Este tiempo también me ha demostrado que la maternidad no se puede vivir sola. “Se necesita una aldea", dicen por ahí. Y nada más cierto. ¿Qué haríamos sin las abuelas, las hermanas, las amigas, las parejas? Este Día de las Madres me ha hecho reflexionar sobre la importancia de también celebrar y agradecer a quienes acompañan la maternidad: a las abuelas que con su amor incondicional aconsejan, apapachan, y consienten; a las amigas que visitan (y a las que, aunque queriendo conocer a tu bebé, no visitan porque saben que necesitas descansar), a las parejas presentes que aligeran la carga mental encargándose de todo para que tú puedas enfocarte solo en ti, en tu recuperación y bienestar, y en alimentar a tu bebé con tranquilidad. A las personas cuidadoras, a las que te traen helado y pan dulce sin avisar porque saben que lo necesitas. A las colegas que se encargan de tu trabajo mientras dura tu licencia de maternidad. A quienes te escriben para preguntar cómo estás, y a quienes hacen el trabajo del hogar para que tú puedas descansar una hora más.
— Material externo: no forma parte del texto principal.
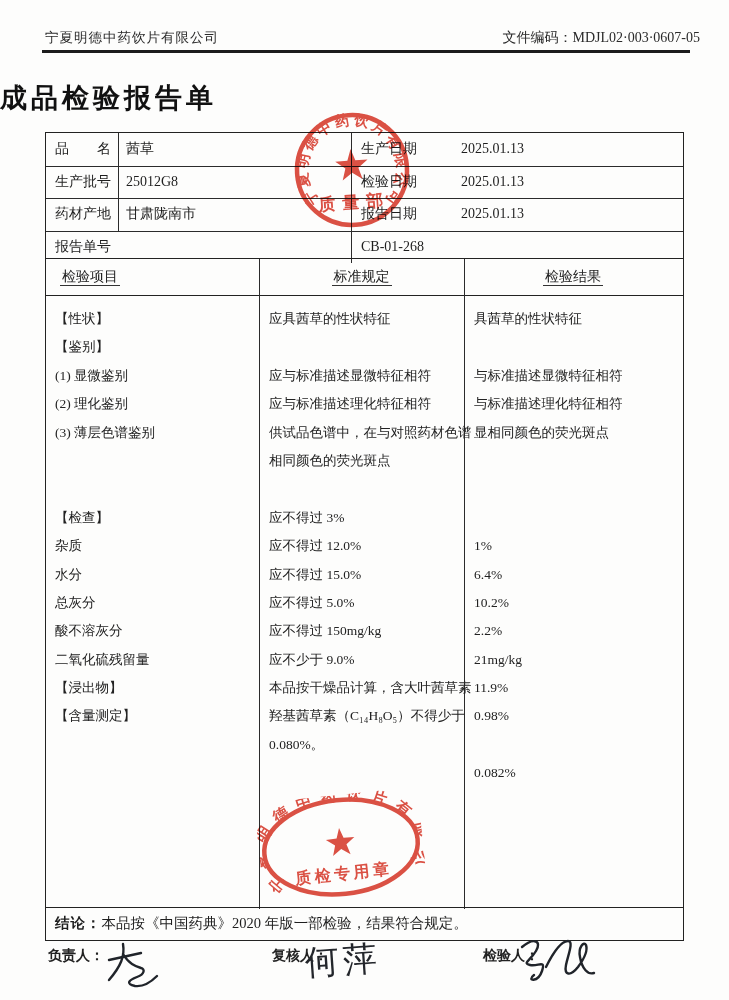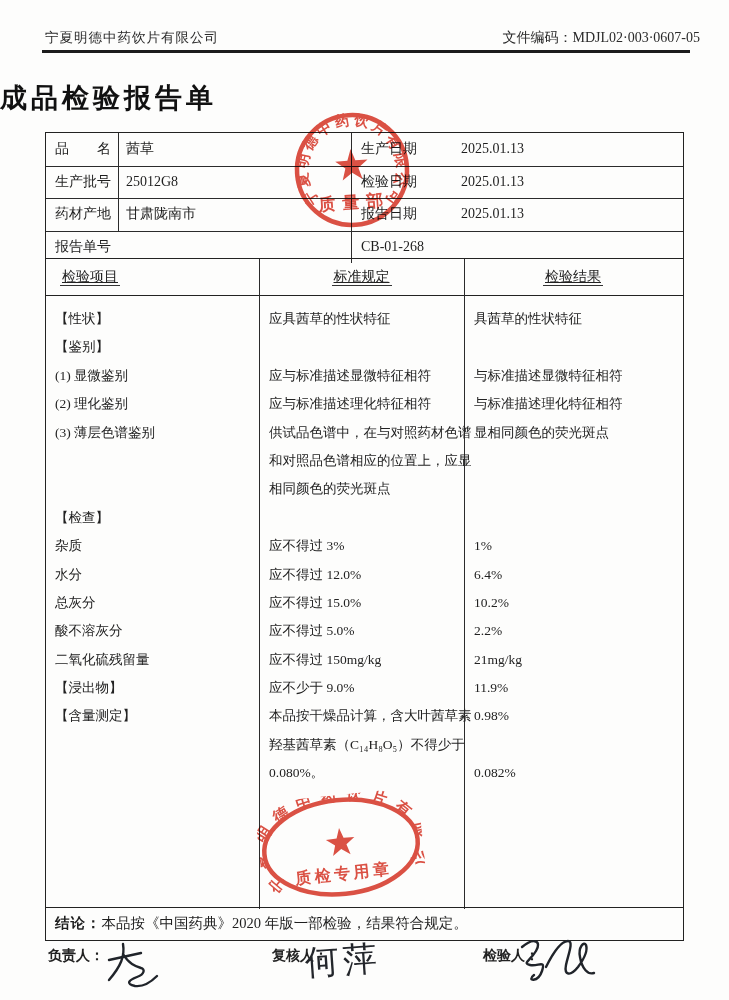--- a/index.html
+++ b/index.html
@@ -25,7 +25,7 @@
   .tbl{position:absolute;left:45px;top:258px;width:639px;height:683px;border:1.6px solid #222;box-sizing:border-box;}
   .tbl .vline{position:absolute;top:0;width:1px;height:650px;background:#2b2b2b;}
   .tbl-head{position:absolute;top:9px;font-size:14px;color:#222;}
-  .tbl-head span{border-bottom:1px solid #333;padding:0 2px 1px;text-decoration:underline;}
+  .tbl-head span{border-bottom:1px solid #333;padding:0 2px 1px;}
   .cols{position:absolute;left:0;top:46px;width:100%;}
   .line{height:28.4px;line-height:28.4px;font-size:13.5px;white-space:nowrap;color:#222;}
   .col-item{position:absolute;left:9px;top:0;width:200px;}

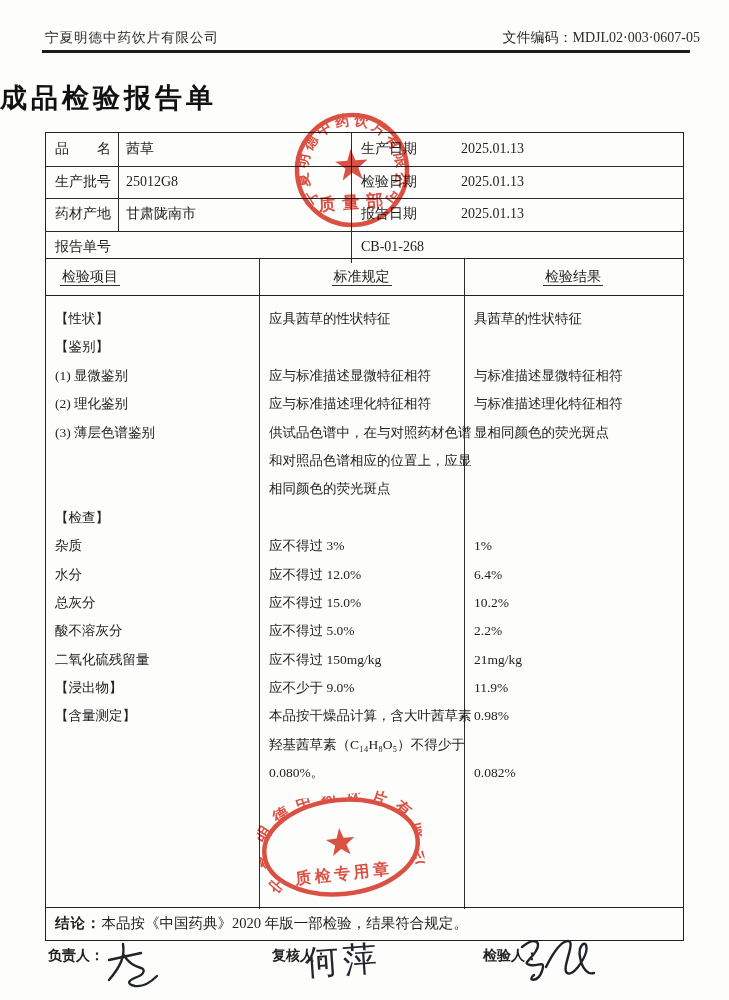--- a/index.html
+++ b/index.html
@@ -116,7 +116,6 @@
           <div class="line">应与标准描述显微特征相符</div>
           <div class="line">应与标准描述理化特征相符</div>
           <div class="line">供试品色谱中，在与对照药材色谱</div>
-          <div class="line">和对照品色谱相应的位置上，应显</div>
           <div class="line">相同颜色的荧光斑点</div>
           <div class="line"></div>
           <div class="line">应不得过 3%</div>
Soy consciente, más que nunca, sobre la necesidad urgente de hablar de una política pública de cuidados que nos respalde, nos acompañe y nos reconozca. Porque cuidar también es trabajo —y, si me lo preguntan, mucho más exigente que el remunerado—. Es un trabajo que sostiene la vida, aunque no figure en ningún currículum.
Ser mamá ha sido hasta ahora lo más retador, y lo más bonito. Y aunque no hay manual (ni ChatGPT que lo resuelva todo), sí hay comunidad, tribu, amor. Y en medio de todo, estás tú: cambiando, creciendo, sanando y criando a alguien más. Estás tú, transformándote todos los días. Donde no queda más que confiar en que todo va a estar bien, disfrutar el proceso, y abrazar con emoción esta nueva etapa, esta nueva versión de ti.